Shadow AI in Pentesting: What Happens When Your Tester Uses ChatGPT With Client Findings
If you lead a pentest team of 5 to 15 people, at least one of them is using ChatGPT to help with reporting. They're pasting finding descriptions, asking for remediation language, requesting CVSS scoring help. They're not being reckless. They're being efficient, using the best tool available to them in the moment.
The problem is where those prompts go. Every finding your tester pastes into ChatGPT leaves your infrastructure and lands on OpenAI's servers. That's your client's attack surface, on someone else's hardware, processed under terms your client never agreed to.
Key Takeaways
- Pentesters using ChatGPT for reporting assistance are sending client vulnerability data to OpenAI's infrastructure, often without realizing the data handling implications.
- ChatGPT's free and Plus tiers use conversations for model training by default; even with opt-out, data is processed and stored on external infrastructure you don't control.
- Most pentest engagement NDAs include clauses about handling sensitive information that likely prohibit routing findings through third-party AI services.
- Samsung banned ChatGPT internally in 2023 after engineers leaked proprietary source code through prompts within weeks of gaining access. The mechanism is identical to what pentesters do with findings.
- Enterprise AI plans (ChatGPT Team, Microsoft Copilot) offer better data protections but still route data through external infrastructure, require enterprise contracts, and break the chain if one person uses a personal account.
- The structural alternative is running AI locally: an open-source model on your hardware, where prompts never leave the environment where the findings already live.
Five Ways Your Team Is Sending Client Data to External AI
These aren't hypothetical. They're the specific workflows where pentesters reach for ChatGPT because it genuinely helps with reporting work.

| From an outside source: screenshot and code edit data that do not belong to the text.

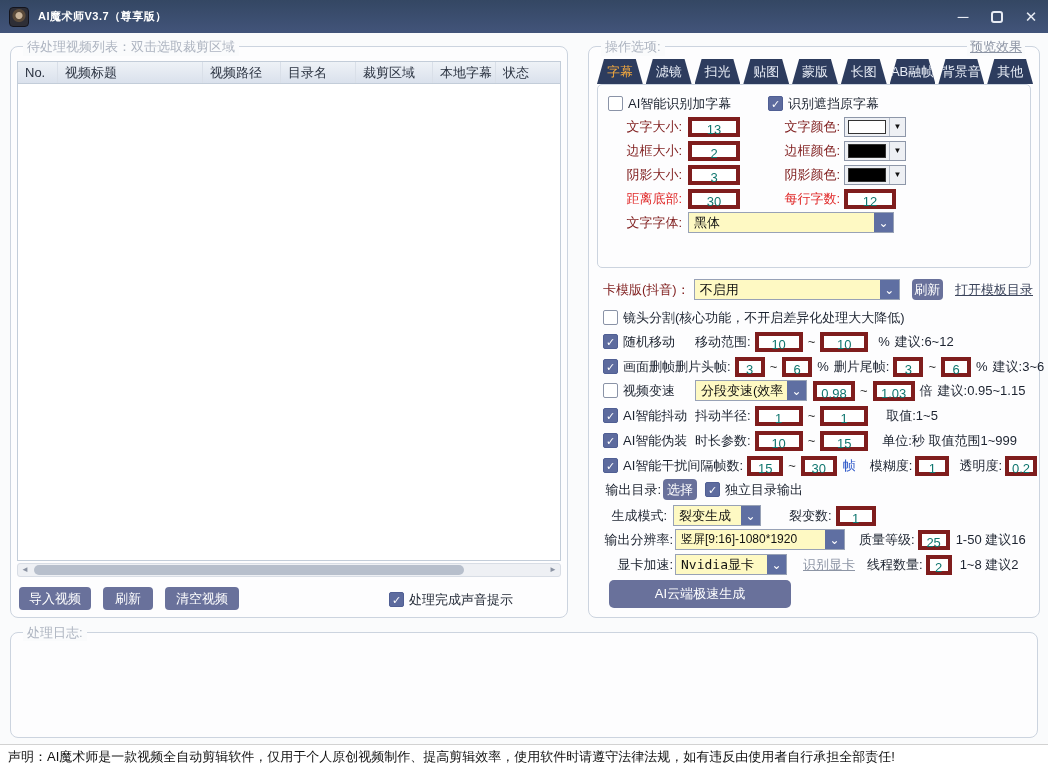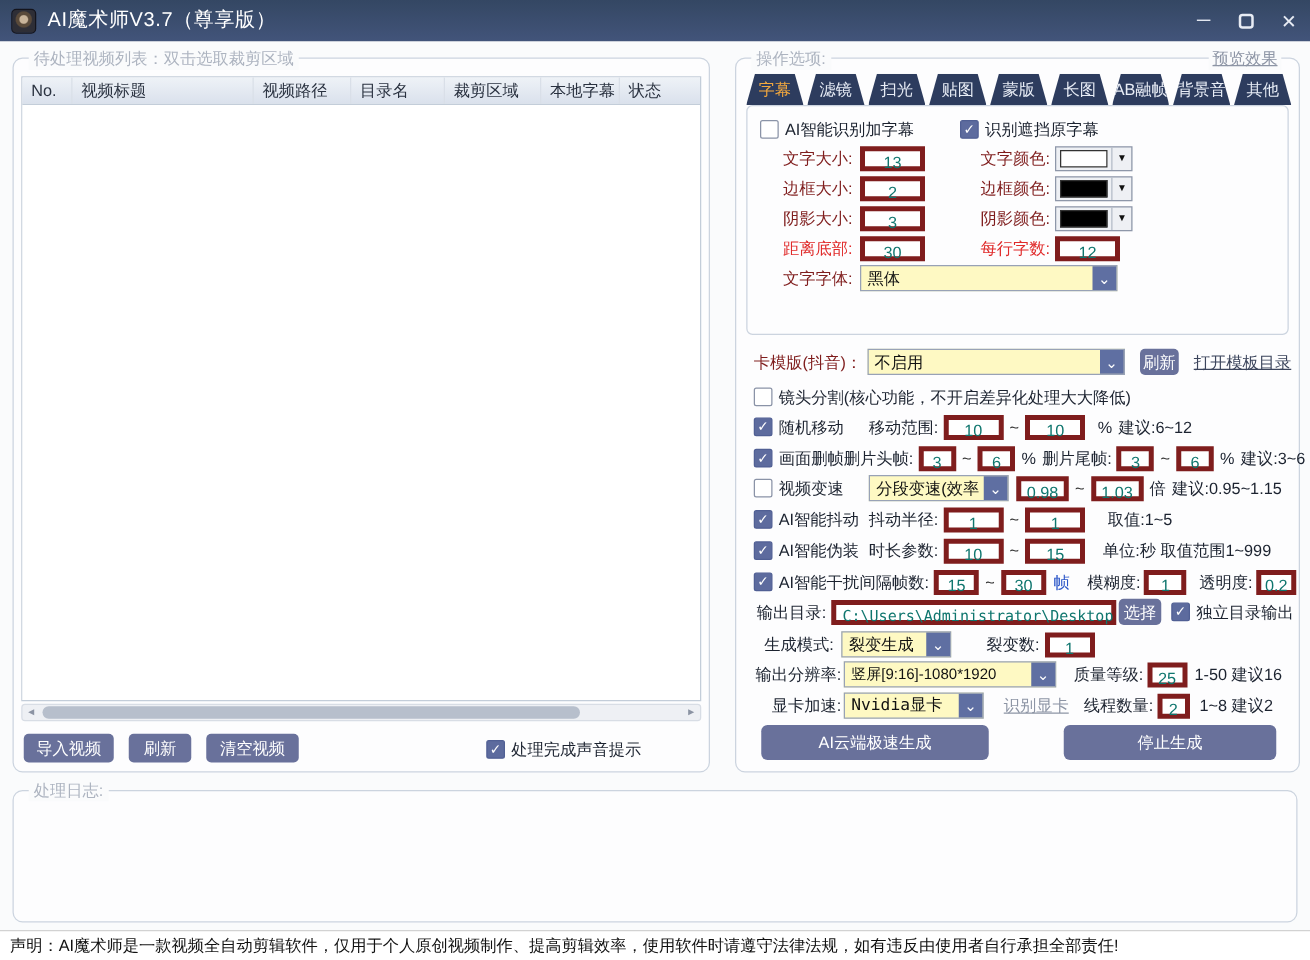--- a/index.html
+++ b/index.html
@@ -14,7 +14,7 @@
   .app-icon { width:20px; height:20px; margin-left:9px; border-radius:4px;
     background:radial-gradient(circle at 50% 42%, #c9b49a 0 3px, #5a4a3a 4px 6px, #2e2e36 7px);
     border:1px solid #14141c; }
-  .title { color:#ffffff; font-size:16px; font-weight:normal; margin-left:9px; letter-spacing:.5px; }
+  .title { color:#ffffff; font-size:11px; font-weight:bold; margin-left:9px; letter-spacing:.5px; }
   .win-controls { margin-left:auto; display:flex; align-items:center; height:100%; }
   .win-btn { width:34px; height:100%; display:flex; align-items:center; justify-content:center;
     color:#e8ecf4; font-size:15px; cursor:pointer; }

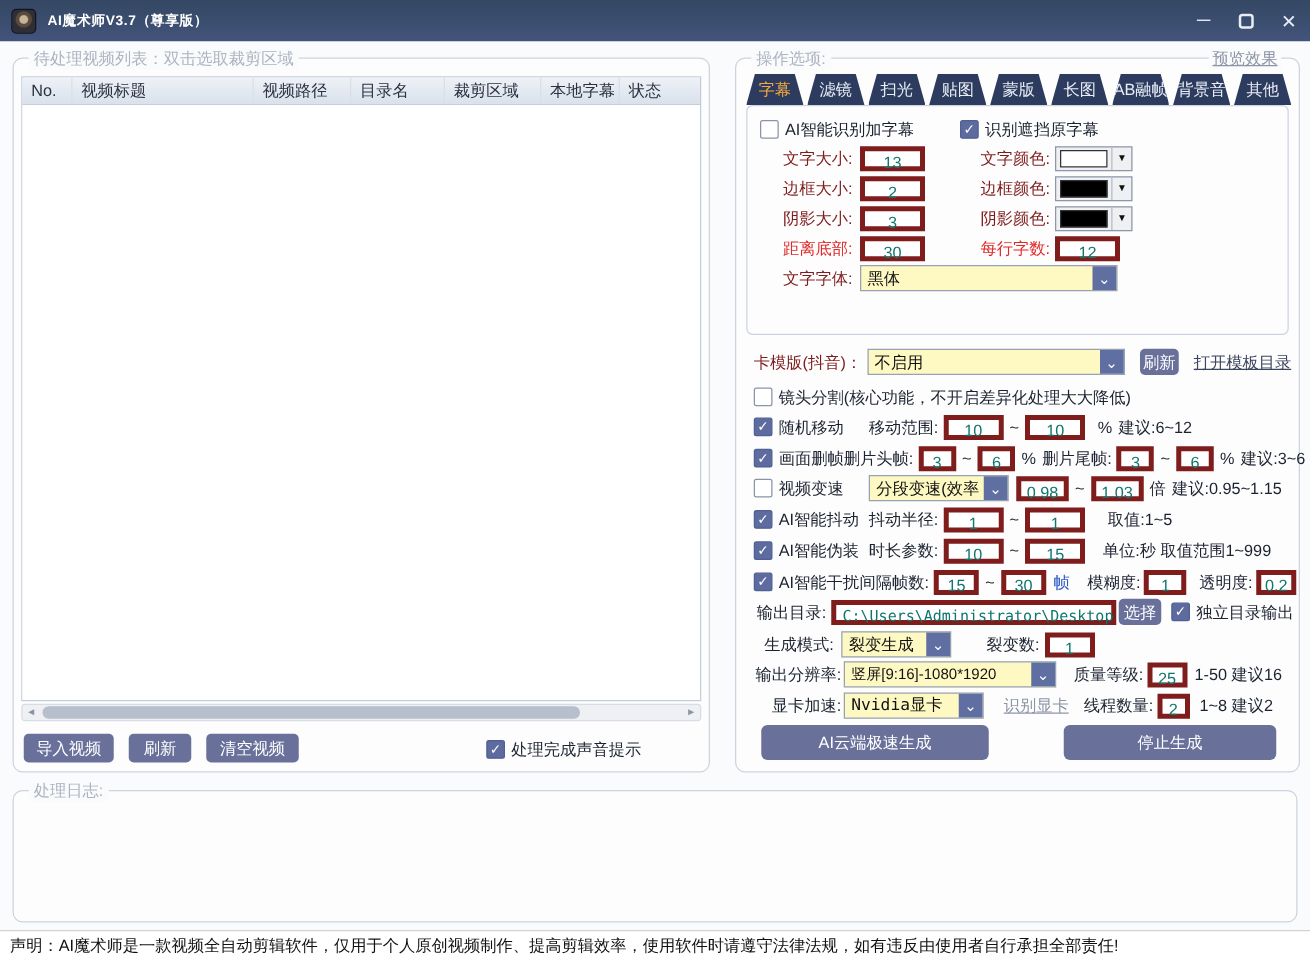--- a/index.html
+++ b/index.html
@@ -305,7 +305,6 @@
 
     <div class="row" style="left:8px;top:432px;right:2px;">
       <span class="lbl-r" style="width:64px">输出目录:</span>
-      <span class="input mono" style="width:228px;margin-left:4px;text-align:left;padding-left:5px;">C:\Users\Administrator\Desktop</span>
       <span class="btn" style="width:34px;height:21px;margin-left:2px;">选择</span>
       <span class="cb checked" style="margin-left:8px;">✓</span>
       <span class="cb-label">独立目录输出</span>

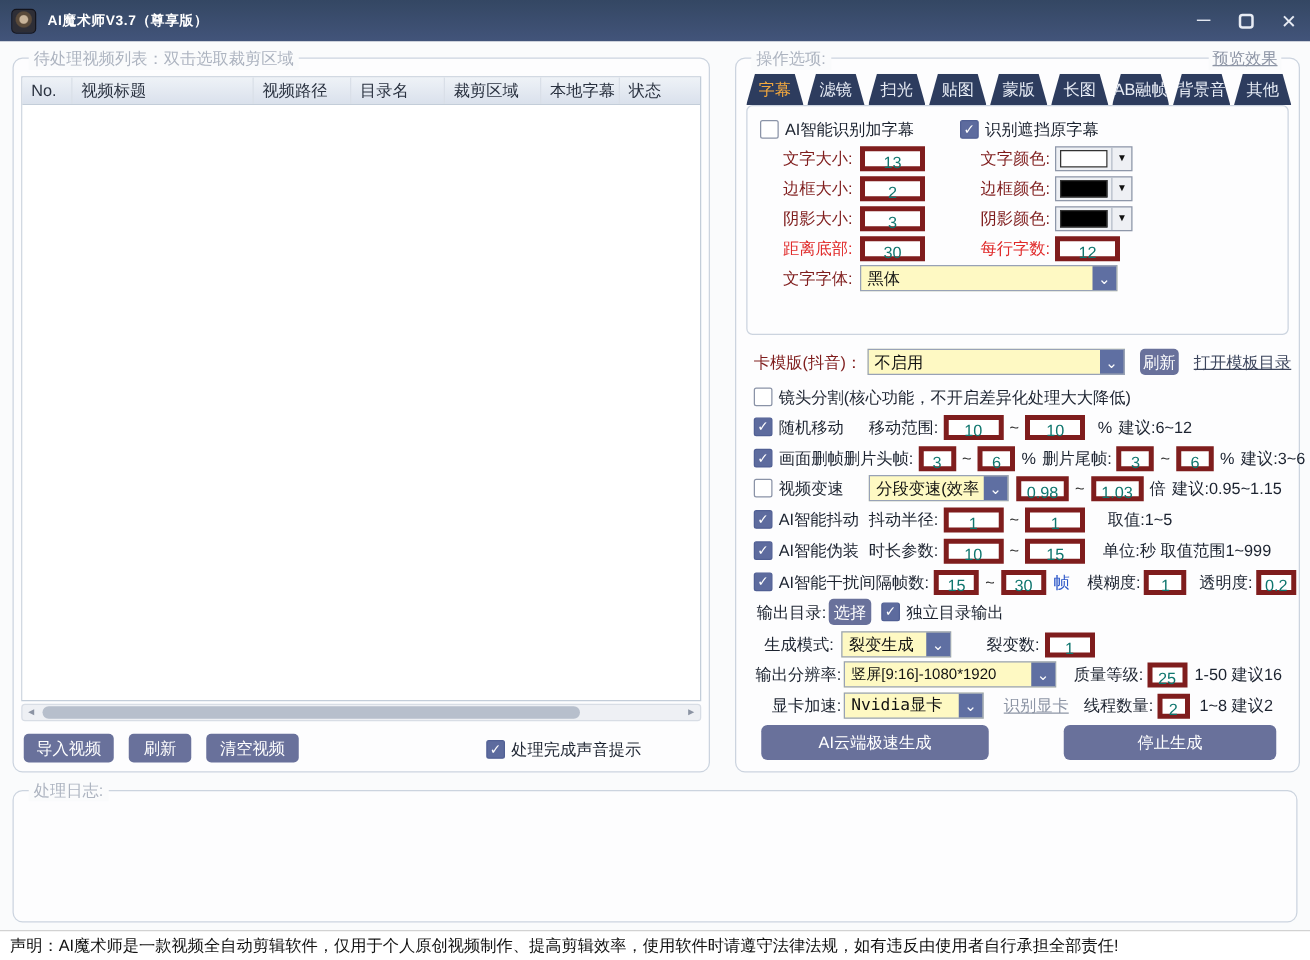--- a/index.html
+++ b/index.html
@@ -344,7 +344,6 @@
     </div>
 
     <div class="btn big-btn" style="left:20px;top:533px;width:182px;">AI云端极速生成</div>
-    <div class="btn big-btn" style="left:262px;top:533px;width:170px;">停止生成</div>
   </div>
 
   <div class="panel log-panel">

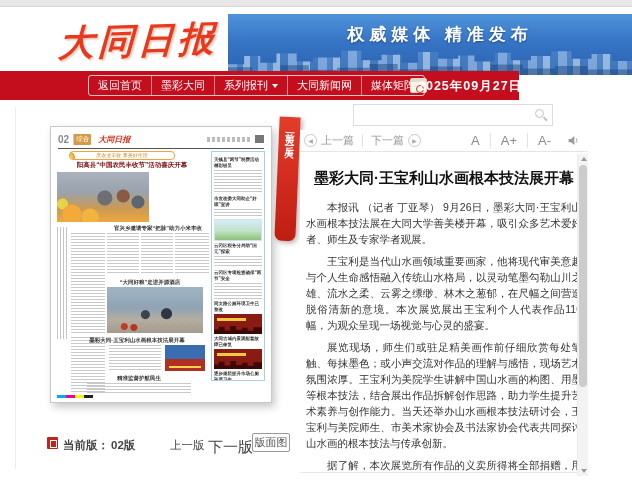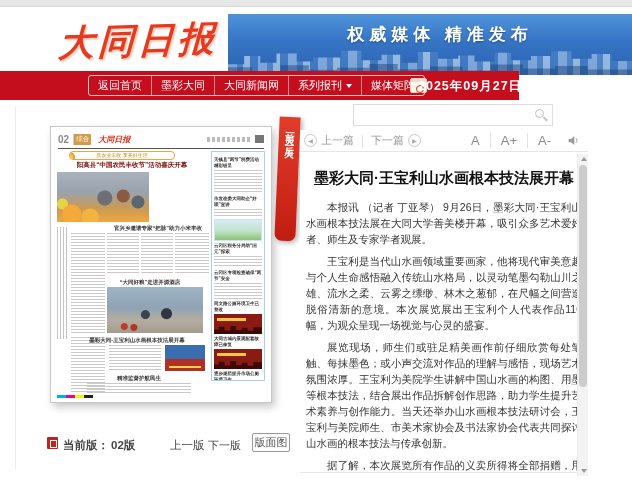--- a/index.html
+++ b/index.html
@@ -168,11 +168,11 @@
           <span>墨彩大同</span>
         </div>
       <div class="nav-item">
-          <span>大同新闻网</span>
-        </div>
-      <div class="nav-item">
           <span>系列报刊</span>
           <span class="caret"></span>
+        </div>
+      <div class="nav-item">
+          <span>大同新闻网</span>
         </div>
       <div class="nav-item">
           <span>媒体矩阵</span>

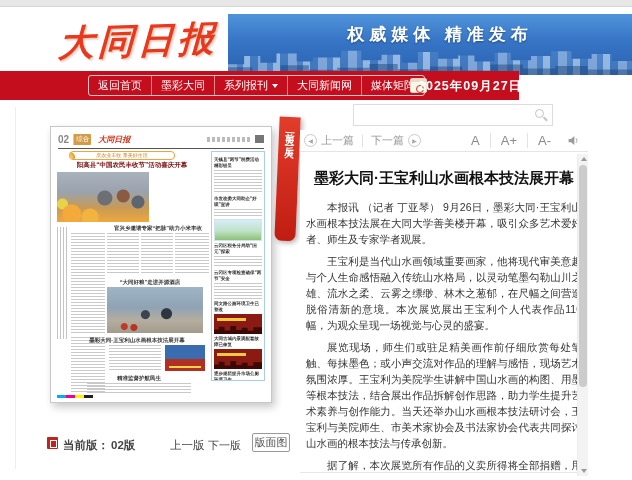--- a/index.html
+++ b/index.html
@@ -138,7 +138,7 @@
   .pb-cur { position:absolute; left:63px; top:438px; font-size:11.5px; font-weight:bold; color:#444; }
   .pb-val { font-weight:bold; color:#444; margin-left:2px; }
   .pb-prev { position:absolute; left:170px; top:438px; font-size:11.5px; color:#444; cursor:pointer; }
-  .pb-next { position:absolute; left:208px; top:438px; font-size:11px; color:#444; cursor:pointer; }
+  .pb-next { position:absolute; left:208px; top:438px; font-size:15px; color:#444; cursor:pointer; }
   .pb-map { position:absolute; left:252px; top:433px; width:38px; height:19px; background:#fdfdfd; border:1px solid #999;
             border-radius:2px; font-size:11px; color:#555; text-align:center; line-height:17px; cursor:pointer; }
 </style>

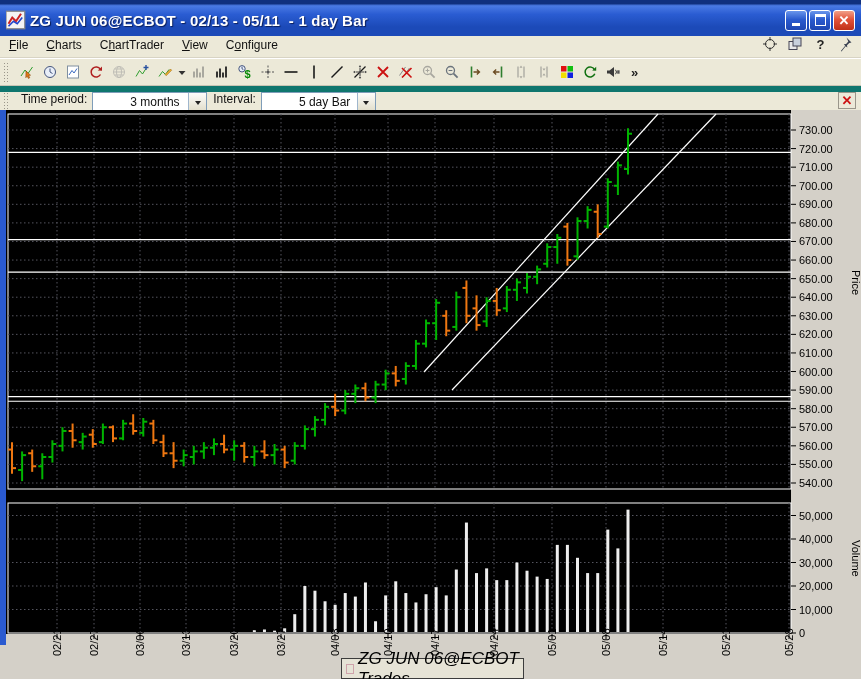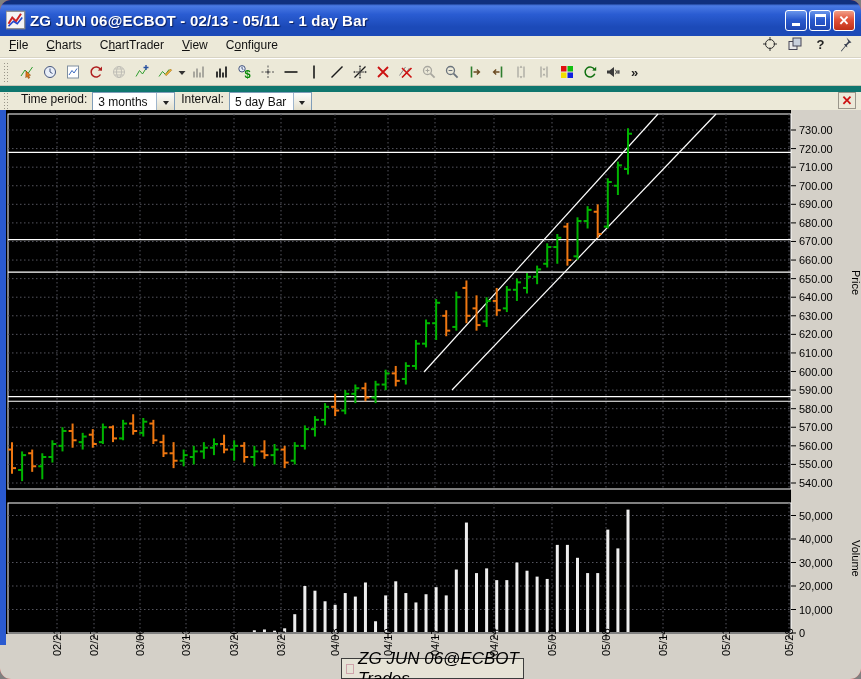--- a/index.html
+++ b/index.html
@@ -4,7 +4,7 @@
 <style>
   html,body{margin:0;padding:0;background:#808080;}
   #win{position:relative;width:861px;height:679px;overflow:hidden;background:#ef4444;
-       font-family:"Liberation Sans",sans-serif;border-radius:11px;-webkit-font-smoothing:none;}
+       font-family:"Liberation Sans",sans-serif;-webkit-font-smoothing:none;}
   
   .titlebar{position:absolute;left:0;top:0;width:861px;height:36px;
     background:linear-gradient(180deg,#10307e 0%,#10307e 10%,#4a7ae4 16%,#2a5cd2 40%,#1c4ab8 75%,#1c4ab8 100%);

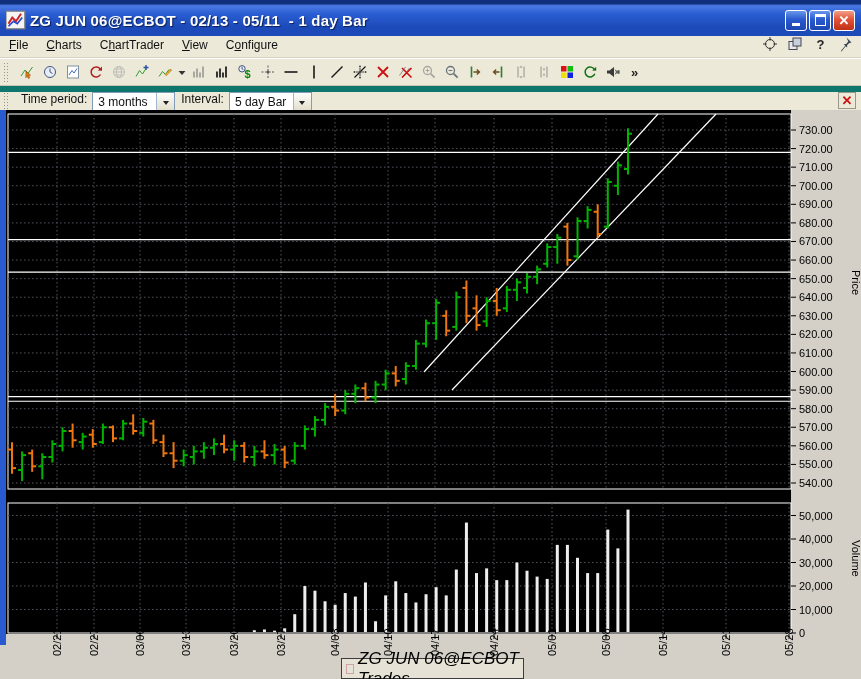--- a/index.html
+++ b/index.html
@@ -40,7 +40,7 @@
     border-top:6px solid #0f766e;display:flex;align-items:flex-start;font-size:12px;color:#111;box-sizing:border-box;}
   .flabel{margin:0 5px 0 6px;}
   .combo{display:inline-flex;height:19px;border:1px solid #7f9db9;background:#fff;align-items:stretch;}
-  .combo .val{padding:2px 6px 8px 5px;min-width:52px;font-size:12px;}
+  .combo .val{padding:2px 6px 8px 5px;min-width:52px;font-size:12px;margin-left:32px;}
   .combo .cbtn{width:17px;background:linear-gradient(180deg,#fdfdfb,#e0dcc8);border-left:1px solid #9fb6cd;
     display:flex;align-items:center;justify-content:center;}
   .combo .arr{width:0;height:0;border-left:3.5px solid transparent;border-right:3.5px solid transparent;border-top:4px solid #222;}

1. Writing finding descriptions. A tester pastes raw scanner output plus vulnerability context and asks AI to draft a finding description. The prompt contains the vulnerability type, affected systems, and often the client's internal network architecture.
2. Drafting executive summaries. Executive summaries require client context: company name, systems tested, risk posture, business impact. A tester asking AI for help with this is sending a compressed version of the engagement scope.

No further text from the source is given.